(Modification records)
"""
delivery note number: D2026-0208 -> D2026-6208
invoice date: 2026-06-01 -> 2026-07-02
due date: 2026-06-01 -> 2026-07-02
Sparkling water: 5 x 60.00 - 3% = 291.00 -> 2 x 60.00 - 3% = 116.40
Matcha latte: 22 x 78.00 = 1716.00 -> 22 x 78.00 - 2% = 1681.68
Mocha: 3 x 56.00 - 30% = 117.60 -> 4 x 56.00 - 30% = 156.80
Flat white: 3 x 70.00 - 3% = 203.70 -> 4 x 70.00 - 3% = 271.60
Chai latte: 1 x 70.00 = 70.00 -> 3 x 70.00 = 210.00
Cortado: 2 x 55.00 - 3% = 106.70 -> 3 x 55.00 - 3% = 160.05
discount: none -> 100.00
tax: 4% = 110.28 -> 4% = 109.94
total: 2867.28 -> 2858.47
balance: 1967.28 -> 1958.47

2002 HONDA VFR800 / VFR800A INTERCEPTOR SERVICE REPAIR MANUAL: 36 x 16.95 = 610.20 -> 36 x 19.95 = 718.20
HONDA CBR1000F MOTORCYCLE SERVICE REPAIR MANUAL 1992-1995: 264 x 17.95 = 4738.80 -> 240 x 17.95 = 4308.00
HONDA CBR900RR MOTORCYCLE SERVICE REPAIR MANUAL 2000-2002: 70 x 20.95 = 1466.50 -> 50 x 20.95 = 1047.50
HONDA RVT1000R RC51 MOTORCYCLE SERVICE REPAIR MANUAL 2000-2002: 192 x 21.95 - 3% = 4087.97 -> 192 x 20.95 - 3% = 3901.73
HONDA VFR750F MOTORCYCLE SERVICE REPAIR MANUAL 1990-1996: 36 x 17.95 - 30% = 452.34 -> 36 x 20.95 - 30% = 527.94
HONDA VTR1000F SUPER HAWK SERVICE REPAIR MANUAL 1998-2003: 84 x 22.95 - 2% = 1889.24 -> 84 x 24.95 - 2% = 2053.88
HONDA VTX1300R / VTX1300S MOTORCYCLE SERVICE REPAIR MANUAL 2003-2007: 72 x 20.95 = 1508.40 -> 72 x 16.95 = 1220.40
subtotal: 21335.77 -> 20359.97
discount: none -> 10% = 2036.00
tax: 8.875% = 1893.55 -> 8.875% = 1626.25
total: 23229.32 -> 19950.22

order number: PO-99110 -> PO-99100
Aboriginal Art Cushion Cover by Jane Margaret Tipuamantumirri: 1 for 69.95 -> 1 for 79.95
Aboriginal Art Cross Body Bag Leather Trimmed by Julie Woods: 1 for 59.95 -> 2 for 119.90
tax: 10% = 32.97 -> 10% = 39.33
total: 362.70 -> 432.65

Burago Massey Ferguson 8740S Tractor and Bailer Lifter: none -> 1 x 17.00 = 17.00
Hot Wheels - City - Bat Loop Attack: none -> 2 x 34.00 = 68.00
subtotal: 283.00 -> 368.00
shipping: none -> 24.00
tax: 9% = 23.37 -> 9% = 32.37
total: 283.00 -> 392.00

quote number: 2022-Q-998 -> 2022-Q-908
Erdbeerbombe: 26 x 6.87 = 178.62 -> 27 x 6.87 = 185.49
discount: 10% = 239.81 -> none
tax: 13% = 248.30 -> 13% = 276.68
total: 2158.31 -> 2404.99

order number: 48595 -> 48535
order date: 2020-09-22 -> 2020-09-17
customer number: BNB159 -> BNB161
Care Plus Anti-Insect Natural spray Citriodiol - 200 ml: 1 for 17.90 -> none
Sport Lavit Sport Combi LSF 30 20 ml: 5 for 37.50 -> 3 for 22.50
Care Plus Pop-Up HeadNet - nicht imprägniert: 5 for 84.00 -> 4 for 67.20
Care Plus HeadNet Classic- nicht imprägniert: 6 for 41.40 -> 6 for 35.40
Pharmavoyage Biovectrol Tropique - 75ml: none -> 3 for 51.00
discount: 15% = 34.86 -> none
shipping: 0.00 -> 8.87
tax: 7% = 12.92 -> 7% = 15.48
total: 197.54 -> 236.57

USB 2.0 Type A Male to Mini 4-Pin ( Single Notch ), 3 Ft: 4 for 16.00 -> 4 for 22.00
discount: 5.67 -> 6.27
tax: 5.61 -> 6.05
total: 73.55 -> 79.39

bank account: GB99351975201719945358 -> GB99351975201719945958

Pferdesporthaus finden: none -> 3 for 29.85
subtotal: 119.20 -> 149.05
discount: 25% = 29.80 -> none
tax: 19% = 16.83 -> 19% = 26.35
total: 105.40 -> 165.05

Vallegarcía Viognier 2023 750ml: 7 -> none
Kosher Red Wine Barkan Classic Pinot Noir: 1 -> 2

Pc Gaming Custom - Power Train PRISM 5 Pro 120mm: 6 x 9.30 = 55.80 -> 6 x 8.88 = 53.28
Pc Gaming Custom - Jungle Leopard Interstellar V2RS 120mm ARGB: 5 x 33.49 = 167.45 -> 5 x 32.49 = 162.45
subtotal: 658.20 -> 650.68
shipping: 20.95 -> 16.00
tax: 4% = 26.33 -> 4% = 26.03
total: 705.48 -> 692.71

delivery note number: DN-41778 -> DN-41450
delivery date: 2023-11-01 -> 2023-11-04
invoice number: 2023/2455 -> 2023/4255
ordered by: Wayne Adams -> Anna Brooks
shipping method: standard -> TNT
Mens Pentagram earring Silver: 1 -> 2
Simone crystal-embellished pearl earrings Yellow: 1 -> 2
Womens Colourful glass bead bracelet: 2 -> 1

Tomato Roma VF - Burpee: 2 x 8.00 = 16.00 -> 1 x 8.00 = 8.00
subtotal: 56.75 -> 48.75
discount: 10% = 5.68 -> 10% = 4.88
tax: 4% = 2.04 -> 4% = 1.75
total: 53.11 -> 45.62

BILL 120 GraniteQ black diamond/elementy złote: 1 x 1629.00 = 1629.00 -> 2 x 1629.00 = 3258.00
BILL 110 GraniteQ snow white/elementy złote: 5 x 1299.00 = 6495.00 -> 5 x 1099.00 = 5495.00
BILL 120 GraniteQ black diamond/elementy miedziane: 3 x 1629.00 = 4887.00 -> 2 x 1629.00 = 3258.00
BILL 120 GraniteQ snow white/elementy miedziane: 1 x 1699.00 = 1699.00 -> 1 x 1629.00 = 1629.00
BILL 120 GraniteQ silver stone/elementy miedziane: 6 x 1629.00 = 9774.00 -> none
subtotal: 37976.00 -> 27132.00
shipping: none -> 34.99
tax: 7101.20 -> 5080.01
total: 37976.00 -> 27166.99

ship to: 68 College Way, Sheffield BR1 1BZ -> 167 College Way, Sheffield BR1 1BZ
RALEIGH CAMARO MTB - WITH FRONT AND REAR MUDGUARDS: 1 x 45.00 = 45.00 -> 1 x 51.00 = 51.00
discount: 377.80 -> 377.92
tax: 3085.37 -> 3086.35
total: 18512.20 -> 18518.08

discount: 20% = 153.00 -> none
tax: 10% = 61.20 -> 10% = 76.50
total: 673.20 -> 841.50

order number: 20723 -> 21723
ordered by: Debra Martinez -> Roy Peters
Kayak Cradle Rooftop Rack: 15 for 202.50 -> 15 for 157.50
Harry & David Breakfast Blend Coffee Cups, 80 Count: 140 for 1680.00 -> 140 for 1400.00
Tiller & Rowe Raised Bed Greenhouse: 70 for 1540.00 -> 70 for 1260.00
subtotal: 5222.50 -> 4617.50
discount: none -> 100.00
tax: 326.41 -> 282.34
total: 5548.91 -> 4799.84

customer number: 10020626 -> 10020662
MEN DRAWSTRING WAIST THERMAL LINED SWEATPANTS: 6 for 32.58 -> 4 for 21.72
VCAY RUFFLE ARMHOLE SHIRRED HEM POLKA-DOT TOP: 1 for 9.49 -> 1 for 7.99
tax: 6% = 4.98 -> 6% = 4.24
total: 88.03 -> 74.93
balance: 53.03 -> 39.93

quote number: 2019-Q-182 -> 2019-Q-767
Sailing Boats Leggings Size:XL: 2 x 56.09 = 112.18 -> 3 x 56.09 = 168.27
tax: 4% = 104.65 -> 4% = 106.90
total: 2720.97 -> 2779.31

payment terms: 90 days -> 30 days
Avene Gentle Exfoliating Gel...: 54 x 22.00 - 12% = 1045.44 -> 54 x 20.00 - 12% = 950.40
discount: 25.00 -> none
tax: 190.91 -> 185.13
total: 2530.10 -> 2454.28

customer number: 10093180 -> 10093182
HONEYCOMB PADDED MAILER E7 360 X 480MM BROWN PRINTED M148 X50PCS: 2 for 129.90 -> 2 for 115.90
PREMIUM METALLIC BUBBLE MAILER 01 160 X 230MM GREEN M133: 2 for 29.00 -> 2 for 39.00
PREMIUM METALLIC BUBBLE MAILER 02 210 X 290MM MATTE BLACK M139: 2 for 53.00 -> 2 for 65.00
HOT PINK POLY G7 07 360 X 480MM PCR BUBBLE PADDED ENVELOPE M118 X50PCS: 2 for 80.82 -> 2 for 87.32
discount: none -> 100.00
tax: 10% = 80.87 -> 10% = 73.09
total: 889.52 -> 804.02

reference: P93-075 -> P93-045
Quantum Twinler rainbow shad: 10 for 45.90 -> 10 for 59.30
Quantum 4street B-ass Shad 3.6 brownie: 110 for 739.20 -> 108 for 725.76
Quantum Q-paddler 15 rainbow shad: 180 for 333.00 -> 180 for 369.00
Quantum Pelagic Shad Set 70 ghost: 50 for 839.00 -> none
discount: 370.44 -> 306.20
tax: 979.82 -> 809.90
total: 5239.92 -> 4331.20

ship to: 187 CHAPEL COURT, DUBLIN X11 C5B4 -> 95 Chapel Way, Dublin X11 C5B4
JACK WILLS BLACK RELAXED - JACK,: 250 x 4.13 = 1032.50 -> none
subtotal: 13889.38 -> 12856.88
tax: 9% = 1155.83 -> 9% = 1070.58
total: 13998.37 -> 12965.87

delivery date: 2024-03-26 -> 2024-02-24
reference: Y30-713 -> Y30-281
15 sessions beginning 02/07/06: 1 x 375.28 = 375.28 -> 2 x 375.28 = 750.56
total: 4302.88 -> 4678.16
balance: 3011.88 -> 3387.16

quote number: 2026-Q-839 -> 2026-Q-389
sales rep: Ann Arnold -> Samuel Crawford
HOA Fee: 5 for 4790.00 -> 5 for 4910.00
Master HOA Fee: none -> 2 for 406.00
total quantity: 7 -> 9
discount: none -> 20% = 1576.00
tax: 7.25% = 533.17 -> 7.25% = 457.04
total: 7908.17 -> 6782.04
"""
WORK INSTRUCTIONS
Set the lines down exactly, from the first line of the records to the line where "HONDA VFR750F MOTORCYCLE" appears, with both ends kept.

SOLUTION TO THIS TASK
delivery note number: D2026-0208 -> D2026-6208
invoice date: 2026-06-01 -> 2026-07-02
due date: 2026-06-01 -> 2026-07-02
Sparkling water: 5 x 60.00 - 3% = 291.00 -> 2 x 60.00 - 3% = 116.40
Matcha latte: 22 x 78.00 = 1716.00 -> 22 x 78.00 - 2% = 1681.68
Mocha: 3 x 56.00 - 30% = 117.60 -> 4 x 56.00 - 30% = 156.80
Flat white: 3 x 70.00 - 3% = 203.70 -> 4 x 70.00 - 3% = 271.60
Chai latte: 1 x 70.00 = 70.00 -> 3 x 70.00 = 210.00
Cortado: 2 x 55.00 - 3% = 106.70 -> 3 x 55.00 - 3% = 160.05
discount: none -> 100.00
tax: 4% = 110.28 -> 4% = 109.94
total: 2867.28 -> 2858.47
balance: 1967.28 -> 1958.47

2002 HONDA VFR800 / VFR800A INTERCEPTOR SERVICE REPAIR MANUAL: 36 x 16.95 = 610.20 -> 36 x 19.95 = 718.20
HONDA CBR1000F MOTORCYCLE SERVICE REPAIR MANUAL 1992-1995: 264 x 17.95 = 4738.80 -> 240 x 17.95 = 4308.00
HONDA CBR900RR MOTORCYCLE SERVICE REPAIR MANUAL 2000-2002: 70 x 20.95 = 1466.50 -> 50 x 20.95 = 1047.50
HONDA RVT1000R RC51 MOTORCYCLE SERVICE REPAIR MANUAL 2000-2002: 192 x 21.95 - 3% = 4087.97 -> 192 x 20.95 - 3% = 3901.73
HONDA VFR750F MOTORCYCLE SERVICE REPAIR MANUAL 1990-1996: 36 x 17.95 - 30% = 452.34 -> 36 x 20.95 - 30% = 527.94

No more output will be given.